◆ Data to examine
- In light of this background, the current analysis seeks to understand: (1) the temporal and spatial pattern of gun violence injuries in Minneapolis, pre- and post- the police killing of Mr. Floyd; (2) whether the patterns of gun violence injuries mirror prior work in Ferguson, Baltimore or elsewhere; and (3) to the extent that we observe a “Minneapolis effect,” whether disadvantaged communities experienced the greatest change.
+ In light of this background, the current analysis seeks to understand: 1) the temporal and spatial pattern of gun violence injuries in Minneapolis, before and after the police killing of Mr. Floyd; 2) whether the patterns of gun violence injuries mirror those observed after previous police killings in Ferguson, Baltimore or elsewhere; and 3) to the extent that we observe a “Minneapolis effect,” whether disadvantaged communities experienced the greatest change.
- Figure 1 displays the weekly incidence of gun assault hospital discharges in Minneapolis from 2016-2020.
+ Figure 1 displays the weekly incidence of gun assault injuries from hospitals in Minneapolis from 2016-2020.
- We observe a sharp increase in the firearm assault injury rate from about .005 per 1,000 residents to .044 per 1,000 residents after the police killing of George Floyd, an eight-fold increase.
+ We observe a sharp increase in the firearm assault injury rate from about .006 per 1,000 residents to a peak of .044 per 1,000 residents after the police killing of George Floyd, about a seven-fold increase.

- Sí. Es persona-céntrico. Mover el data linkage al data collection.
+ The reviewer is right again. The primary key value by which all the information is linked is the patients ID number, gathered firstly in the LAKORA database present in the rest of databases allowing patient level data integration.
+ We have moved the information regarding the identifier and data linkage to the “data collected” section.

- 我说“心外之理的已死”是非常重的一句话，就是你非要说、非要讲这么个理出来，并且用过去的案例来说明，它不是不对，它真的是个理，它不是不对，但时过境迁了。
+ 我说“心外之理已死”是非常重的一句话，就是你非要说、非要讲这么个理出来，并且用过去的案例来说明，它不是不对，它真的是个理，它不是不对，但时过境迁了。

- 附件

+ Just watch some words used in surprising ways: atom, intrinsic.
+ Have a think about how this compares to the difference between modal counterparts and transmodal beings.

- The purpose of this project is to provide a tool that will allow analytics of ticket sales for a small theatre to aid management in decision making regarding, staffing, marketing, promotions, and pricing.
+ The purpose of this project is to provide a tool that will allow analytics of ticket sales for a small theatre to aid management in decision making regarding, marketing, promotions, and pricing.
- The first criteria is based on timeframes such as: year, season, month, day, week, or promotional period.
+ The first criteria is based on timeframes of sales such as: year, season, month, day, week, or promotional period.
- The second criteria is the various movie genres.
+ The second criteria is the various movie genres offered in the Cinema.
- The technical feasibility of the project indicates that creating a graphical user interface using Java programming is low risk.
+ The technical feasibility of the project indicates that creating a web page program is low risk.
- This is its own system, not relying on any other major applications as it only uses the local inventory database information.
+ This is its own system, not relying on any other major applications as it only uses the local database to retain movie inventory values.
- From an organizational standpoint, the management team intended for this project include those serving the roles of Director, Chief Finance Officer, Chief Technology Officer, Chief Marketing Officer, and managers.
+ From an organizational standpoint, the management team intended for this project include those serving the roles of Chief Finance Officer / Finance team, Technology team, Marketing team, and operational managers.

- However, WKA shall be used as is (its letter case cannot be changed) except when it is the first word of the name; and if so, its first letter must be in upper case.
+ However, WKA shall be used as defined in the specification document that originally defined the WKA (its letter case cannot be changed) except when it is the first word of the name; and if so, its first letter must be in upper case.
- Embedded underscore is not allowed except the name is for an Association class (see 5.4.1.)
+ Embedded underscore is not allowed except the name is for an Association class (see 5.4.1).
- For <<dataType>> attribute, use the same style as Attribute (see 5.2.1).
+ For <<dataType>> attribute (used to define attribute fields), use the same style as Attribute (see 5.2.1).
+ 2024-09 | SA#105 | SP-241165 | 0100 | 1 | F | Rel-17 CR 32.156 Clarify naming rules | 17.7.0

◆ Aim of the task
Could you copy every line from the records that has "when" in it?

◆ Exercise output
- However, WKA shall be used as is (its letter case cannot be changed) except when it is the first word of the name; and if so, its first letter must be in upper case.
+ However, WKA shall be used as defined in the specification document that originally defined the WKA (its letter case cannot be changed) except when it is the first word of the name; and if so, its first letter must be in upper case.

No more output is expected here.